Une fois un compromis trouvé, le pays président représente le Conseil lors des trilogues, c’est-à-dire les discussions interinstitutionnelles, qui ont lieu avec le Parlement européen et la Commission. « Donc, c’est un titre qui n’est pas qu’honorifique, mais qui n’est pas non plus le signe d’un pouvoir décisionnel renforcé », résume Yves Bertoncini, président du mouvement européen sur France Inter.
D’autant que la présidence du Conseil de l’UE est dite tournante : ce sont en réalité trois pays qui collaborent sur une période de 18 mois et qui élaborent un programme commun. Chacun occupe les fonctions à tour de rôle pendant 6 mois. La France travaillera ainsi avec la République tchèque (qui prendra les rênes au second semestre 2022) et avec la Suède (au premier plan, début 2023).
Un temps très court
Là où le pays président peut exercer son influence, c’est dans le choix des textes débattus. En gros, « on peut mettre à l’ordre du jour les sujets qui nous intéressent le plus et glisser sous le tapis les textes qui nous arrangent le moins, les ralentir. Par exemple, le pacte sur la migration et l’asile, très épineux, n’a pas du tout été une priorité pour les présidences précédentes (allemande, portugaise et slovène), qui l’ont laissé à leurs successeurs », explique Benjamin Couteau de l’institut Jacques Delors.

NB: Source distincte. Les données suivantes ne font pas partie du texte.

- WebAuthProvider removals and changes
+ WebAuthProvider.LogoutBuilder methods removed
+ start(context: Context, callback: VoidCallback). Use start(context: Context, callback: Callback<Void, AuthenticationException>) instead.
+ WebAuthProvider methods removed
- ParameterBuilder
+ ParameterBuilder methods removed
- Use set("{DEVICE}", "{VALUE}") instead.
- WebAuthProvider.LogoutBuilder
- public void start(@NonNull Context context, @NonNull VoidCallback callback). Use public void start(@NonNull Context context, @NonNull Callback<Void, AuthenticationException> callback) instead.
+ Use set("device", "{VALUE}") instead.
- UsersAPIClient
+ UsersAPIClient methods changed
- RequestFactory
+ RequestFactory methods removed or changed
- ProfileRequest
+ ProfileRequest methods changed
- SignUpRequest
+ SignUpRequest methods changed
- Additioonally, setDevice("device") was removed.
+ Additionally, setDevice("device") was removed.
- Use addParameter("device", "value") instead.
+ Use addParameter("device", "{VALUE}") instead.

Le gouvernement français a d’ores et déjà listé ses priorités (voir encadré). Transition numérique, écologique, protection des droits sociaux : les observateurs s’entendent pour dire que les objectifs sont très ambitieux. Peut-être même trop. « En six mois, on ne peut pas faire aboutir tous les dossiers, sur le plan législatif », indique Yves Bertoncini du mouvement européen. « Même si certains textes sont plus avancés que d’autres, en connaissant le temps que prennent les procédures, tout ne sera clairement pas possible », complète Benjamin Couteau.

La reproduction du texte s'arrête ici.